Distilling Reinforcement Learning into Single-Batch Datasets (2508.09283v1)

Published 12 Aug 2025 in cs.LG

Abstract: Dataset distillation compresses a large dataset into a small synthetic dataset such that learning on the synthetic dataset approximates learning on the original. Training on the distilled dataset can be performed in as little as one step of gradient descent. We demonstrate that distillation is generalizable to different tasks by distilling reinforcement learning environments into one-batch supervised learning datasets. This demonstrates not only distillation's ability to compress a reinforcement learning task but also its ability to transform one learning modality (reinforcement learning) into another (supervised learning). We present a novel extension of proximal policy optimization for meta-learning and use it in distillation of a multi-dimensional extension of the classic cart-pole problem, all MuJoCo environments, and several Atari games. We demonstrate distillation's ability to compress complex RL environments into one-step supervised learning, explore RL distillation's generalizability across learner architectures, and demonstrate distilling an environment into the smallest-possible synthetic dataset.

Summary

The paper introduces task distillation that compresses RL tasks into single-batch SL datasets using a meta-learning approach.
It leverages a modified PPO called PPMO to synthesize efficient supervised datasets, achieving comparable performance with reduced training costs.
Experiments on Cart-Pole, Atari, and MuJoCo validate its scalability, task generalization, and resource efficiency.

"Distilling Reinforcement Learning into Single-Batch Datasets" (2508.09283)

Introduction

The paper introduces a methodology termed task distillation, which leverages the concept of dataset distillation for the purpose of compressing reinforcement learning (RL) environments into highly efficient, single-batch supervised learning datasets. This enables not only the compression of data but also facilitates the transformation of learning modalities, from RL to supervised learning (SL), thereby paving the way for more resource-efficient training paradigms.

Methodology

The primary innovation in this work is the adaptation of dataset distillation to RL tasks, dubbed RL-to-SL distillation. This involves synthesizing supervised datasets from complex RL environments. The process uses a meta-learning approach with modified proximal policy optimization (PPO), termed Proximal Policy Meta-Optimization (PPMO), to compress the tasks effectively.

The training process consists of three nested loops: meta-epochs, policy epochs, and batched iterations. During meta-epochs, initialized learners are trained on synthetic datasets created by inner-learning processes. The algorithm updates the synthetic dataset based on the PPO policy loss, with the aim of maximizing the expected reward from the synthesized policy.

Experimental Setup

Cart-Pole Experiments

The cart-pole problem is expanded into multiple dimensions (ND cart-pole), allowing for controlled difficulty scaling. This facilitated experiments on $k$ -shot learning and determining the minimum dataset size for successful task distillation.

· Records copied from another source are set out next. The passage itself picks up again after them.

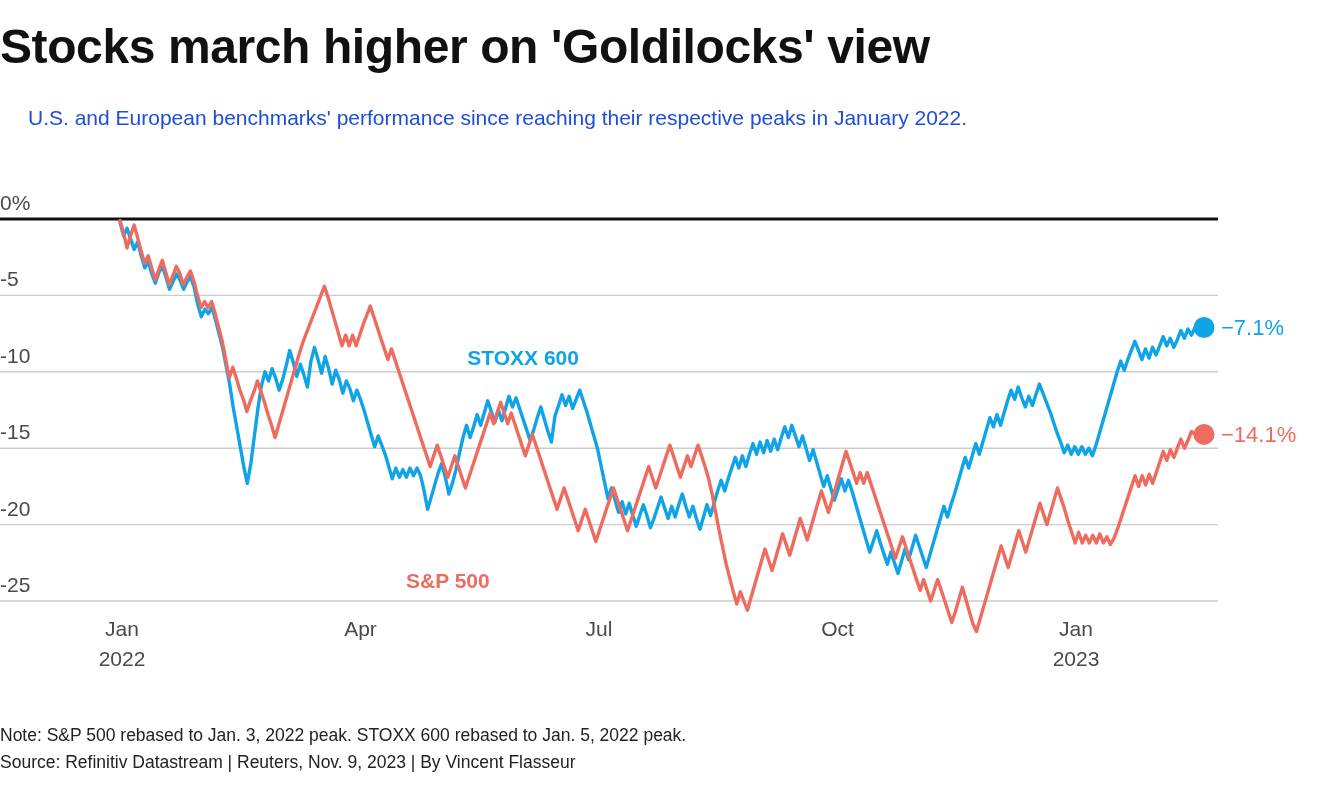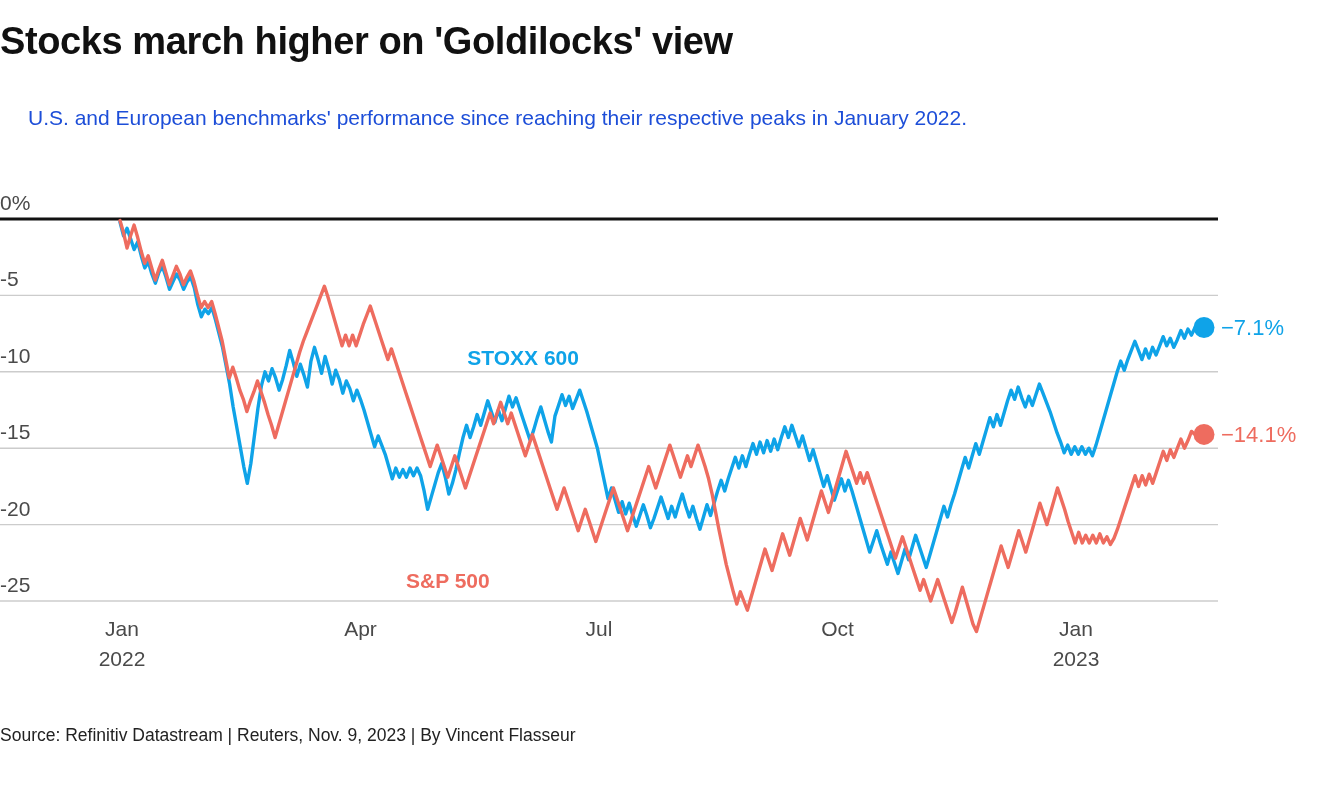--- a/index.html
+++ b/index.html
@@ -21,21 +21,21 @@
     left: 0; top: 0;
     width: 1320px;
     height: 800px;
   }
 
   .chart-title {
     position: absolute;
     left: 0px;
     top: 22px;
     width: 1300px;
-    font-size: 38px;
+    font-size: 48px;
     font-weight: bold;
     letter-spacing: -0.4px;
     color: #111111;
     line-height: 1.05;
   }
   .chart-subtitle {
     position: absolute;
     left: 0px;
     top: 105px;
     width: 1310px;
@@ -162,16 +162,17 @@
           <text x="360.5" y="28" class="xtick-label">Apr</text>
           <text x="599" y="28" class="xtick-label">Jul</text>
           <text x="837.5" y="28" class="xtick-label">Oct</text>
           <text x="1076" y="28" class="xtick-label">Jan</text>
           <text x="1076" y="58" class="xtick-label">2023</text>
         </g>
     </svg>
   </div>
 
   <div class="footnotes">
+    <div class="footnote-line">Note: S&amp;P 500 rebased to Jan. 3, 2022 peak. STOXX 600 rebased to Jan. 5, 2022 peak.</div>
     <div class="footnote-line">Source: Refinitiv Datastream | Reuters, Nov. 9, 2023 | By Vincent Flasseur</div>
   </div>
 
 </div>
 
 </body></html>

Figure 1: Two perpendicular side views of 2D cart-pole. The solid lines represent the degrees of freedom of the cart.

Atari and MuJoCo Environments

The paper demonstrates scalability by applying the distillation approach to more complex environments, including several Atari games and MuJoCo tasks. For Atari environments, encoder rollback is introduced as a technique to manage computational complexity, enabling partial distillations that act as intermediaries between direct-task RL training and full distillation.

Results

The experiments illustrate that task distillation can achieve performance comparable to standard RL training with significantly reduced computational costs for training additional models. Notably, the distilled datasets enable learners to achieve high performance in single-batch training steps.

Figure 2: Visualizations of a distillation of 1D (above) and 2D (below) cart-pole with simplified information.

Trade-offs and Practical Implications

The distillation method presents an upfront computational cost that, although higher than individual RL training runs, offers substantial savings in scenarios requiring the training of multiple models, such as ensemble methods or neural architecture search. This approach effectively reduces the high exploration costs typical of RL, thereby making sophisticated tasks more accessible in low-resource settings.

Additionally, task distillation has potential applications in preserving data privacy, accelerating hyperparameter searches, and improving training efficiency in robotics and other real-world RL applications.

Conclusion

The research presents a robust framework for transforming RL tasks into compact SL tasks through task distillation, showcasing the ability to significantly cut training costs without compromising on performance. Future work should explore broader applications across different learning environments, further optimize the distillation process, and expand its applicability to other domains that demand efficient model training.